As far back as 2009, with his star on the rise after the eight British cycling gold medals at the Beijing Olympics one year earlier, Sir David Brailsford mentioned the impromptu visit to his team’s velodrome of another man knighted for his achievement in sport.
That was Sir Alex Ferguson, said to have inspected the Manchester gold medal factory established by British Cycling. Ferguson was not the only one to seek out Brailsford then, although more circumspect than many of the disciples he accumulated in that era. Brailsford is not mentioned in either of the books Ferguson has published since his retirement in 2013. Even so, the establishment of that connection served a purpose for Brailsford. It was the kind of tacit endorsement that might one day be parlayed into a job in football.
Fourteen years on and that job is not just at any club. It is the club that Ferguson left ten years ago as Premier League champions. Brailsford is to be one of the three-man committee established to run the football operation once the 25 per cent of the club is acquired from the Glazers by his boss, Ineos billionaire Sir Jim Ratcliffe. Even at a United who have not been English champions in a decade, it is a prestigious position.
Ratcliffe and Brailsford have a choice as to whether they want to run United’s football operation themselves or entrust it to one of those who have accumulated a career’s worth of experience buying and selling players – and one rather suspects that it will be the former.
Trading footballers is not only great fun, it is also one of the most effective modern public relations vehicles for establishing competency to a global audience. One only needs to look at Abu Dhabi’s mastery of English football, and the acquisition of 12 more clubs alongside Manchester City to see what it has done for the emirate’s reputation. To the extent that some even forget how much investment it has taken.
Likewise at Newcastle United, the smooth ascendance to Champions League qualification has endeared its Saudi Arabia owners to the club’s fanbase at least - Sandro Tonali’s due diligence check aside. On the flipside, the Champions League chaos of Paris Saint-Germain has hardly done wonders for the perceived competence of Qatar state investment in sport. You might argue they had to stage a World Cup finals to prove otherwise.
For Ratcliffe and Brailsford, football offers an opportunity for them to succeed on a stage that resonates much more deeply across the world than plastics or even excellence on two wheels. It will be very tempting to make the big calls themselves. For Brailsford – who remains an Ineos employee – football is much more lucrative than comparable sports.
At its worst, football has a tendency to consider itself unknowable to outsiders. The best, like Ferguson, have always been receptive to new ideas. Even so, many wealthy men have spent fortunes proving that the art of good recruitment in football is not directly related to success in other fields.
The smart thing to do would be to build the structure that allows the experts to flourish, although experience suggests that single-minded football ownerships needed to get burned once to learn that lesson. At Chelsea one can see a similar scenario playing out. The club have certainly appointed a lot of recruitment executives, of which one has already left, but it is co-owner Behdad Eghbali who dominated the business of last summer’s blockbuster transfer window.

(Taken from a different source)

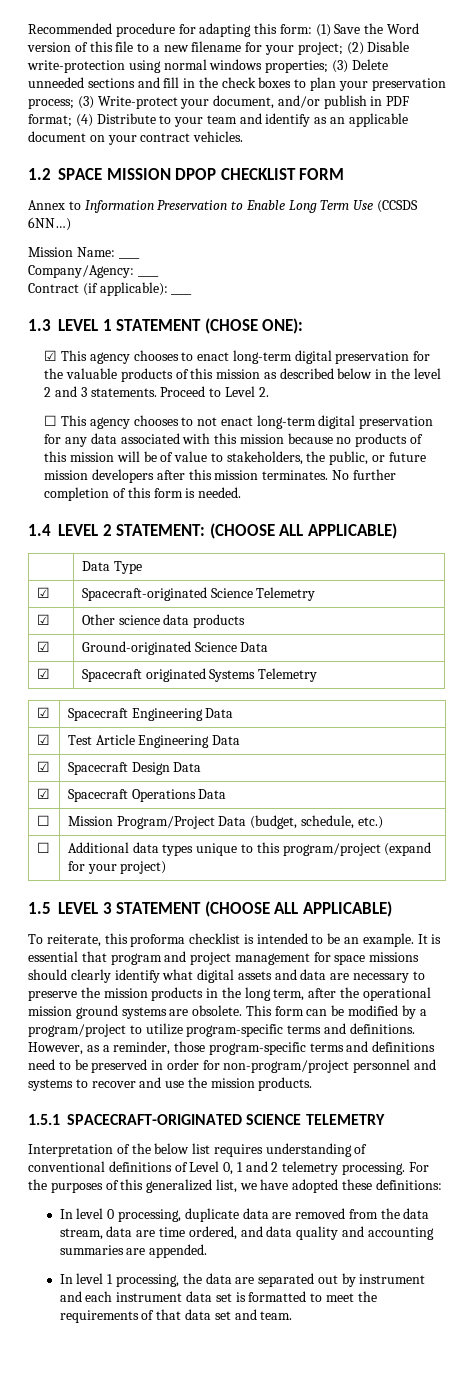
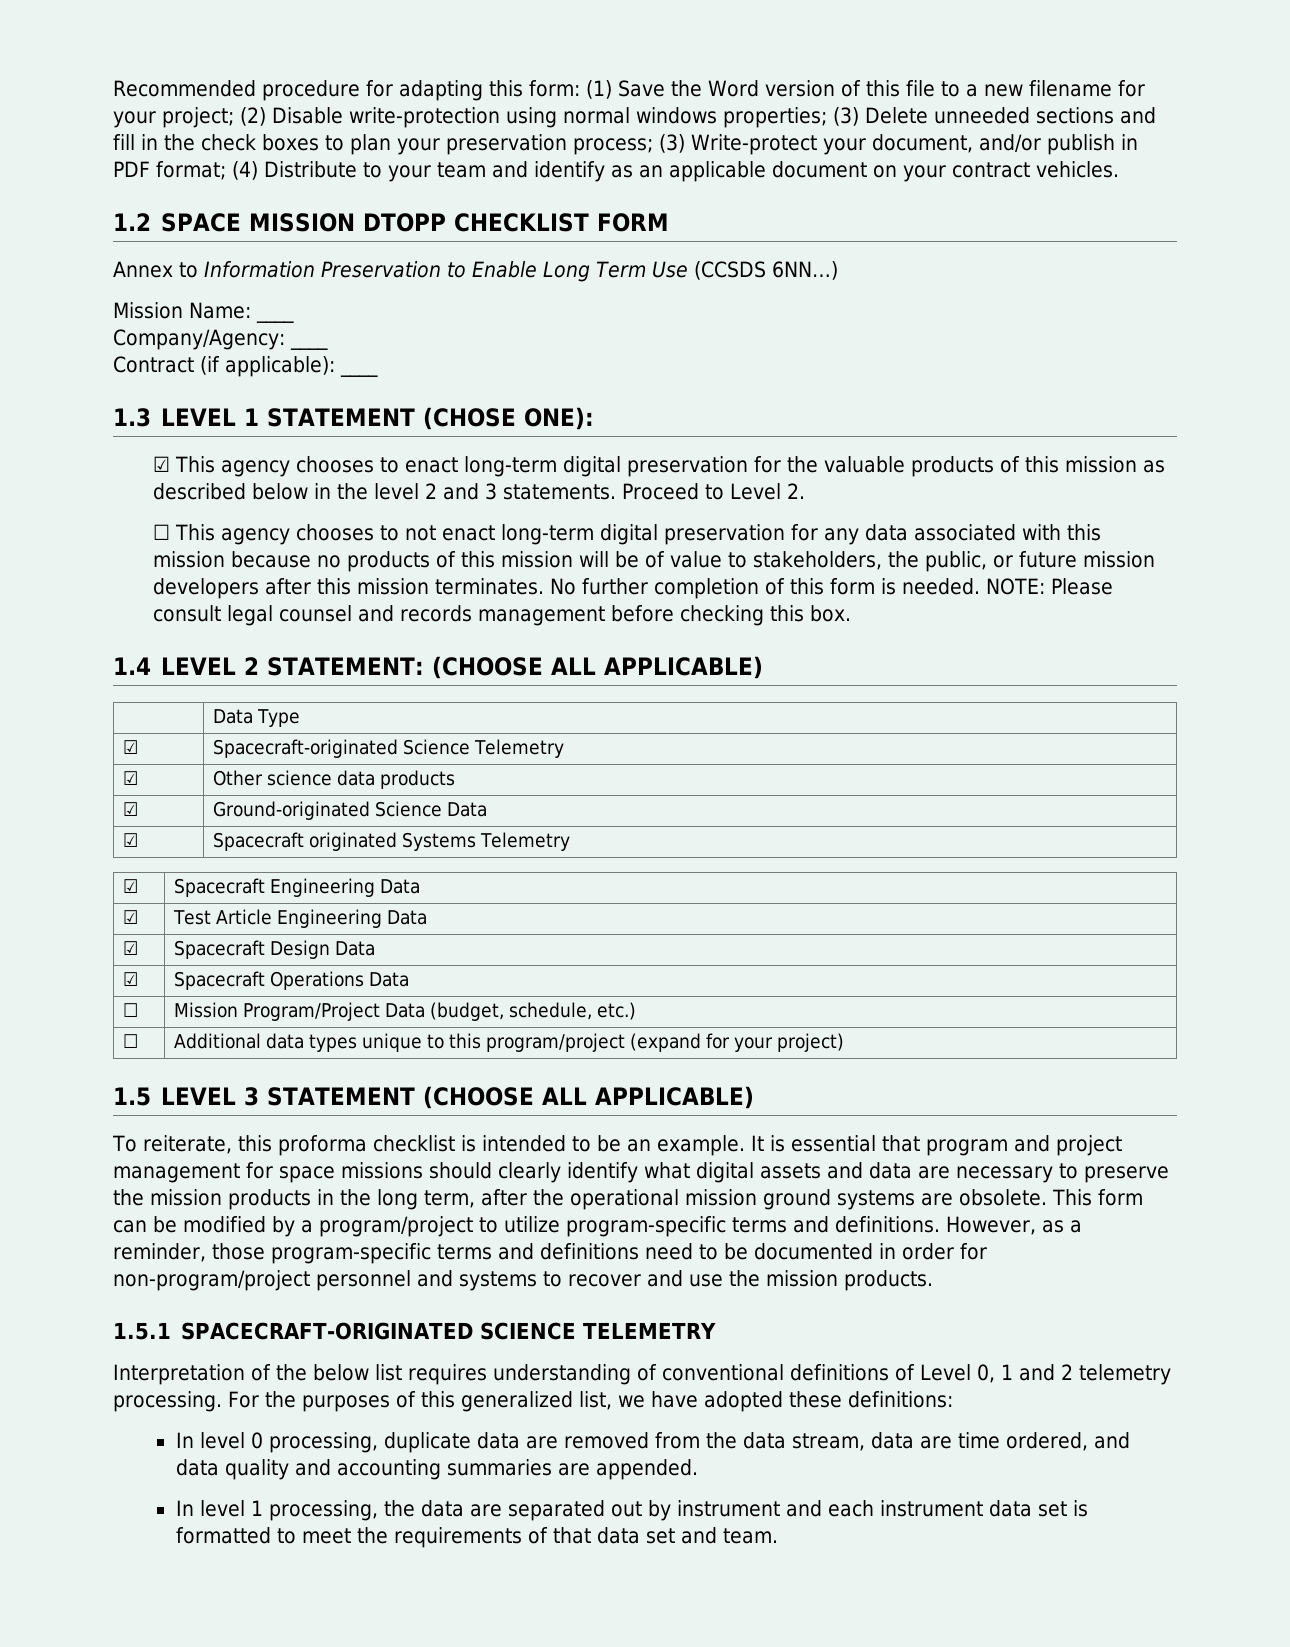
- 1.2 SPACE MISSION DPOP CHECKLIST FORM
+ 1.2 SPACE MISSION DTOPP CHECKLIST FORM
+ NOTE: Please consult legal counsel and records management before checking this box.
- However, as a reminder, those program-specific terms and definitions need to be preserved in order for non-program/project personnel and systems to recover and use the mission products.
+ However, as a reminder, those program-specific terms and definitions need to be documented in order for non-program/project personnel and systems to recover and use the mission products.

At Liverpool under Fenway Sports Group, it took the US ownership time. They sacked sporting director Damien Comolli after winning a trophy in 2012. Then it was the turn of the transfer committee which Brendan Rodgers came to regard as the politburo of player trading. Later it would be the intervention of Mike Gordon, the FSG president, which would ensure the autonomy and the resources to build the great Jurgen Klopp sides of recent years.
There are options for Ratcliffe if he wishes to appoint a sporting director. Admittedly no outstanding candidate seems to be lining up for the job but experience will tell the men from Ineos there is no bigger decision than this in how they shape the club.
Paul Mitchell, most recently at Monaco, is the front runner but the big question is what kind of power will be accorded to the man in question - because without complete control, meaningful change will be impossible. If Mitchell, or any other candidate, is simply to be operated by Ratcliffe and Brailsford in a similar fashion to the way Sooty and Sweep’s television careers were realised, then there really is little point to it. The Ineos pair may as well do it themselves.
In his position as Ineos Team director of sport, Brailsford’s recruitment record at Nice has been mixed to say the least. What responsibility Brailsford had for each or any of them is unclear. The summer window last year included the signings of Kasper Schmeichel, Ross Barkley and Aaron Ramsey – all of whom have since left. In October last year, the club appointed Florent Ghisolfi, 38, as a sporting director from Lens – the club which would go on to win the league that year. Ahead of Saturday’s game against Marseille, Nice were second. What power Ghisolfi is accorded is hard to say.
United are a different club to Nice or any other: the spotlight is intense and it will not relent no matter how much time new ownership believes is needed to turn the ship around. It requires a leading sporting director and unshakeable faith from those above to stay the course. Ratcliffe and Brailsford will recognise that from their own careers. Whether they are prepared to grant it to another when the spotlight awaits, is another thing altogether.